The defendants say that the affidavit fails to specify the property, choses in action, or other thing of value owned by the defendants, (548) which they refuse to apply towards the satisfaction of plaintiffs' judgment, and for this failure the affidavit is insufficient.
Subsection 1 of section 488 of The Code, authorizes an order requiring defendants to answer concerning their property, upon the return of an execution unsatisfied, and subsection 2 authorizes an order to issue, before the return of the execution, "upon proof by affidavit" that the *Page 431 judgment debtor "has property which he unjustly refuses to apply towards the satisfaction of the judgment."
Under the old practice, a suit in the County or Superior Court was commenced by a writ, issued by the clerk, which commanded the sheriff "to take the body of the defendant," etc., and the defendant was required to give bail for his appearance, etc., and if the sheriff in executing the process failed to require bail, he himself became special bail. The bail was responsible for the appearance of the defendant to satisfy the judgment of the court; and if he failed to appear, the bail became liable. The liability of the bail, however, did not become final or absolute until after notice, and he might, at any time before final judgment against him, discharge his liability in certain modes, the most usual of which was by a surrender of his principal. The scire facias could be issued to notify the bail after a return of the execution by the sheriff, unsatisfied, without affidavit, and the defendant, being in custody, could only discharge himself by giving notice to the creditor, and filing a schedule containing "an exact account of his estate, and all circumstances relating thereto."

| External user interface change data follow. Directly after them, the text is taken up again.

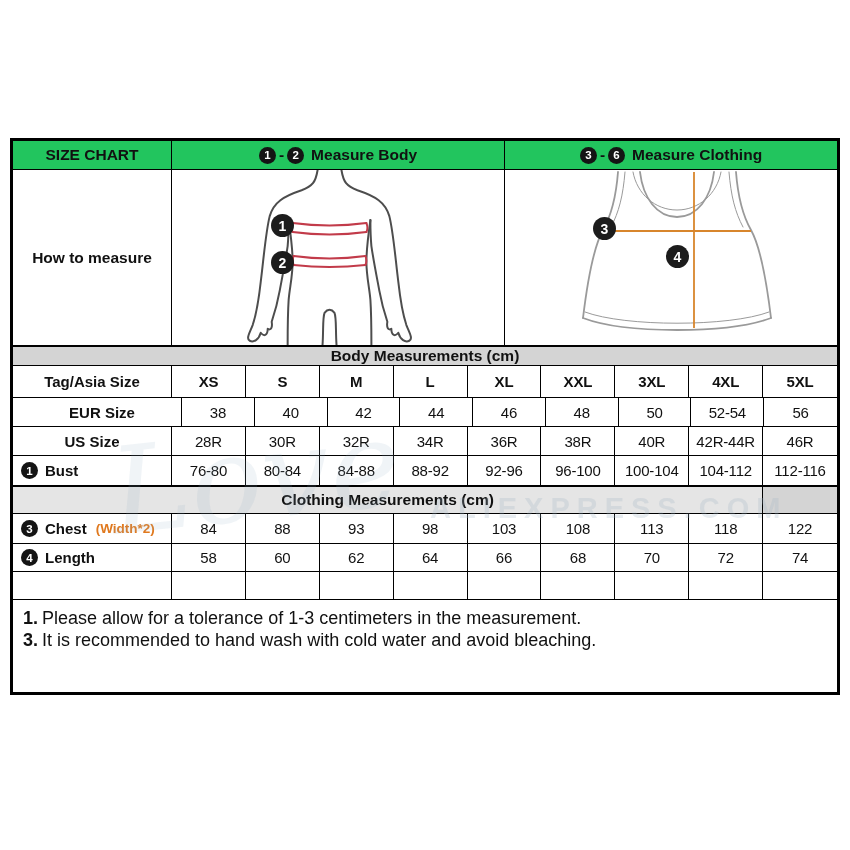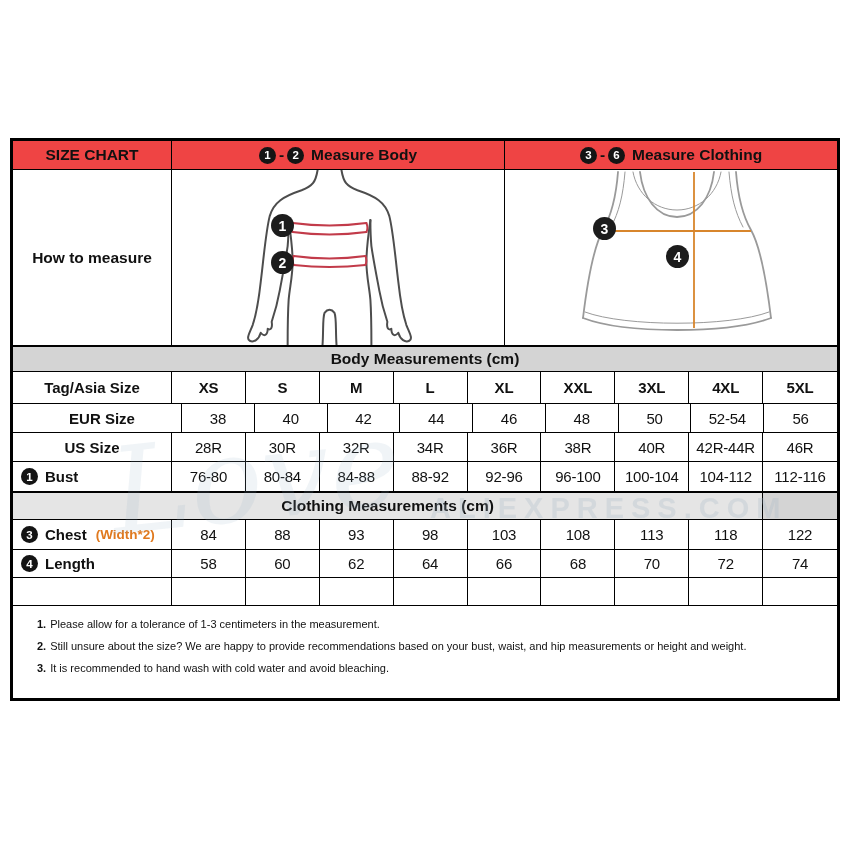"SIZE CHART" .header-row { background: #ef4444 -> #22c55e }
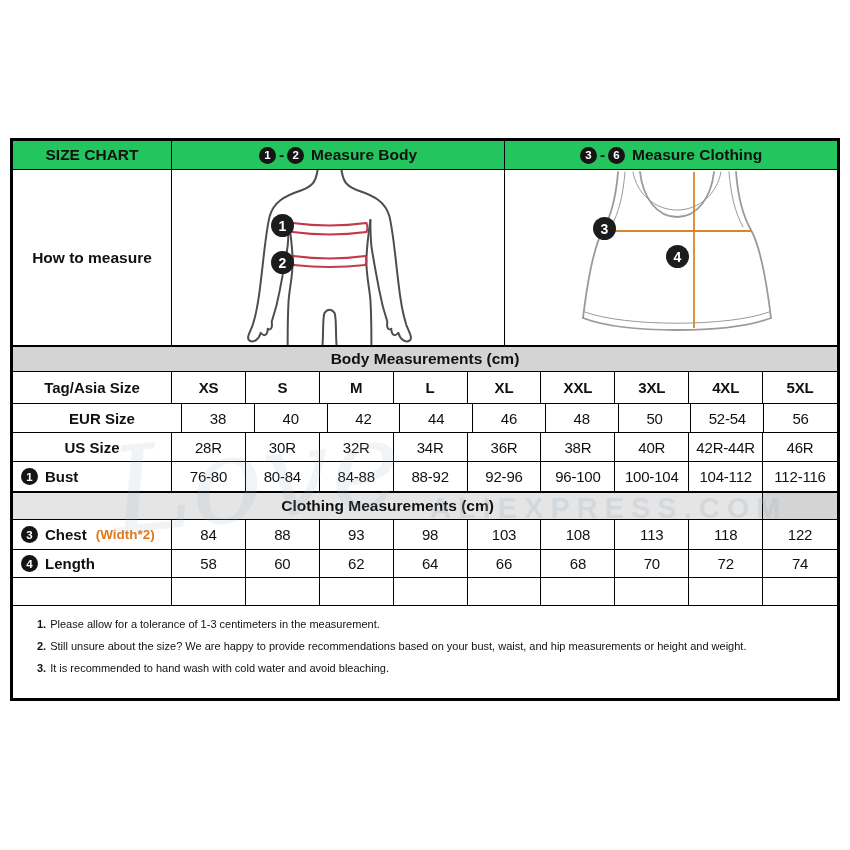"Body Measurements (cm)" .banner { height: 26px -> 20px }
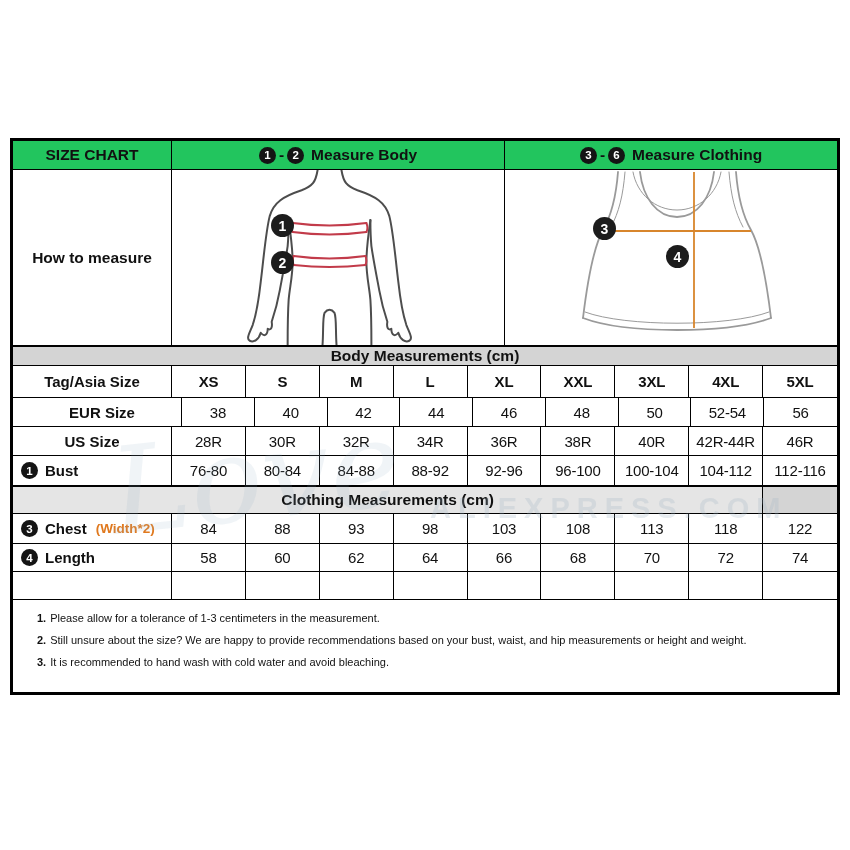"1. Please allow for a" .notes { font-size: 11px -> 18px; padding: 7px 10px 8px 24px -> 7px 10px 8px 10px }
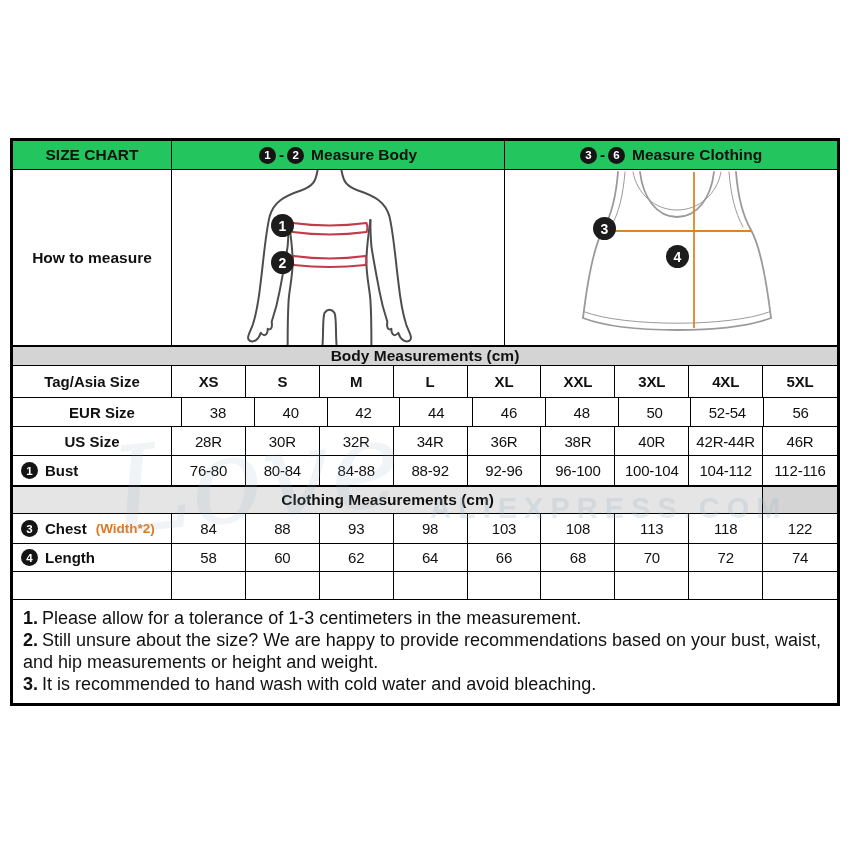"2. Still unsure about the" div.note-line { html: <div><b>2.</b><span>Still unsure about the size? We are happy to provide recommendations based on your bust, waist, and hip measurements or height and weight.</span></div> -> none }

This schedule had to be on oath, and if sufficient, entitled the defendant to his discharge, and he could not get his discharge until it appeared that he had rendered an accurate schedule of all his property, the title to which (except such as was exempt) vested in the sheriff for the satisfaction of the judgment. No capias ad satisfaciendum could issue, except upon affidavit that debtor had no property, which could be reached by fieri facias, sufficient to satisfy the (549) judgment, and that he had property, money, or effects which could not be reached, or had fraudulently concealed his property, etc., or was about to remove from the State.
The supplementary proceeding is designed to enable the creditor to reach the same result as was attained by the ca. sa. under the old practice, and in analogy to that practice, it may be that the absence of the requirement of the affidavit to procure the order after the return of the execution unsatisfied, in subsection 1 of section 488, was because it was thought unnecessary. But this Court, in a carefully considered opinion, a delivered by Dillard, J., in Hinsdale v. Sinclair, 83 N.C. 338, has put different construction upon the Statute, and we accept it as now settled, that in order to obtain the order "three facts must be made to appear by affidavit or otherwise: (1) the want of known property liable to execution, which is proved by the sheriff's return of `unsatisfied' (2) the non existence of any equitable estate in land within the lien of the judgment, and (3) the existence of property, choses in action, and things of value, unaffected by any lien and incapable of levy." *Page 432
Each of these requirements is met by the affidavit in this case. The very purpose of the proceeding is to compel a discovery by an examination of the defendant; and if the scope of the examination were confined, as is insisted, to such "property, choses in action or other things of value" as the plaintiff might be able to specify in his affidavit, the supplementary proceeding would be shorn of its chief value.
The affidavit is sufficient, and there is no error.
Affirmed.
Cited: Hackney v. Arrington, 99 N.C. 113.